◆ Required action ◆
The lines to retype run from the one containing "博多区 | 世帯数: 7,226 -> 7,220" through the end of the listing below. Reproduce them exactly, leaving out pictures.

◆ Information given ◆
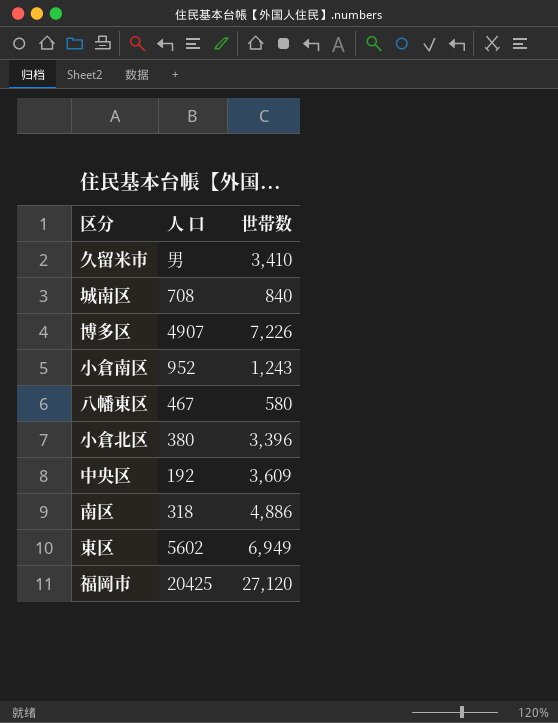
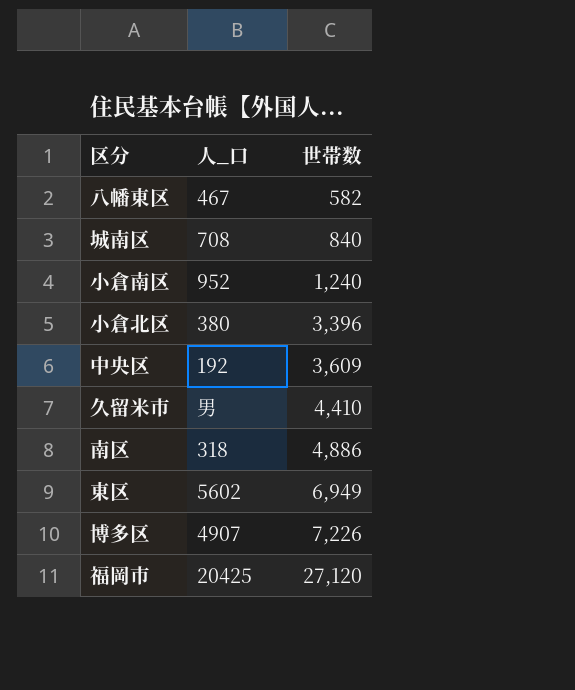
row order: none -> 世帯数 ascending
column name: 人 口 -> 人_口
八幡東区 | 世帯数: 580 -> 582
小倉南区 | 世帯数: 1,243 -> 1,240
久留米市 | 世帯数: 3,410 -> 4,410

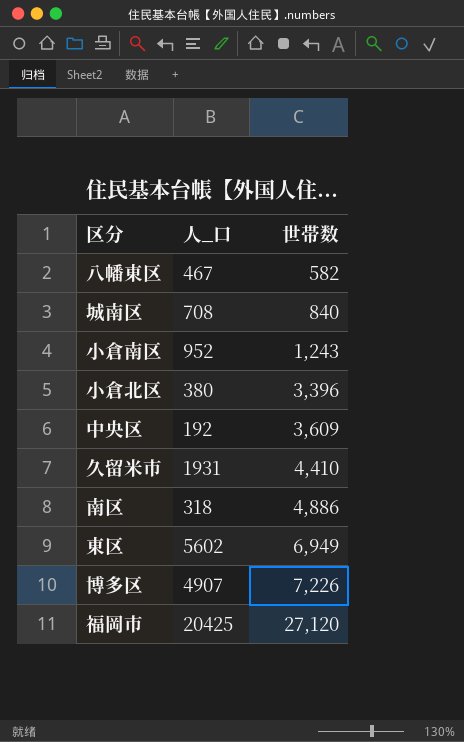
小倉南区 | 世帯数: 1,240 -> 1,243
久留米市 | 人_口: 男 -> 1931

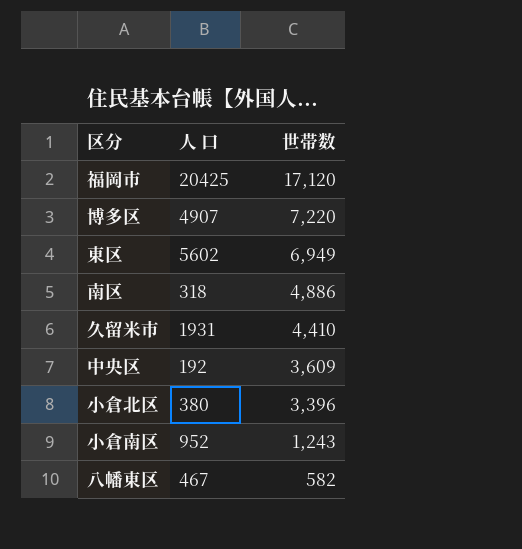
row order: 世帯数 ascending -> 世帯数 descending
column name: 人_口 -> 人 口
row 城南区: 708 | 840 -> none
福岡市 | 世帯数: 27,120 -> 17,120
博多区 | 世帯数: 7,226 -> 7,220

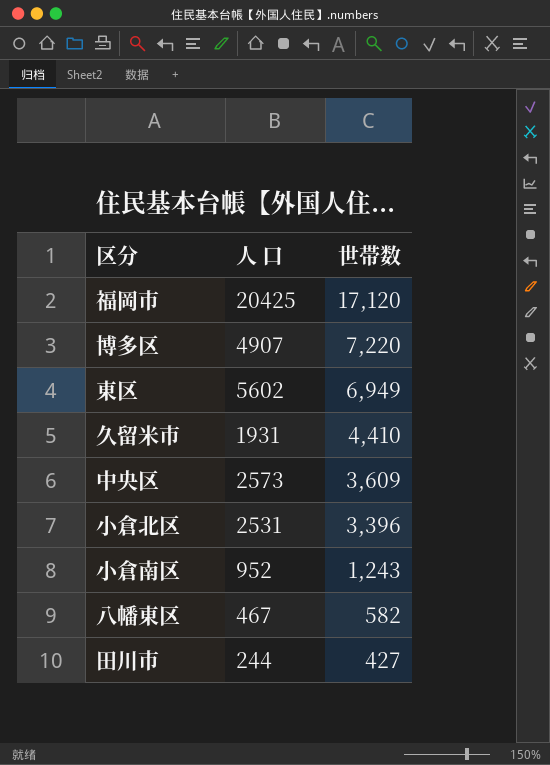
row 南区: 318 | 4,886 -> none
中央区 | 人 口: 192 -> 2573
小倉北区 | 人 口: 380 -> 2531
row 田川市: none -> 244 | 427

◆ Task response ◆
博多区 | 世帯数: 7,226 -> 7,220

row 南区: 318 | 4,886 -> none
中央区 | 人 口: 192 -> 2573
小倉北区 | 人 口: 380 -> 2531
row 田川市: none -> 244 | 427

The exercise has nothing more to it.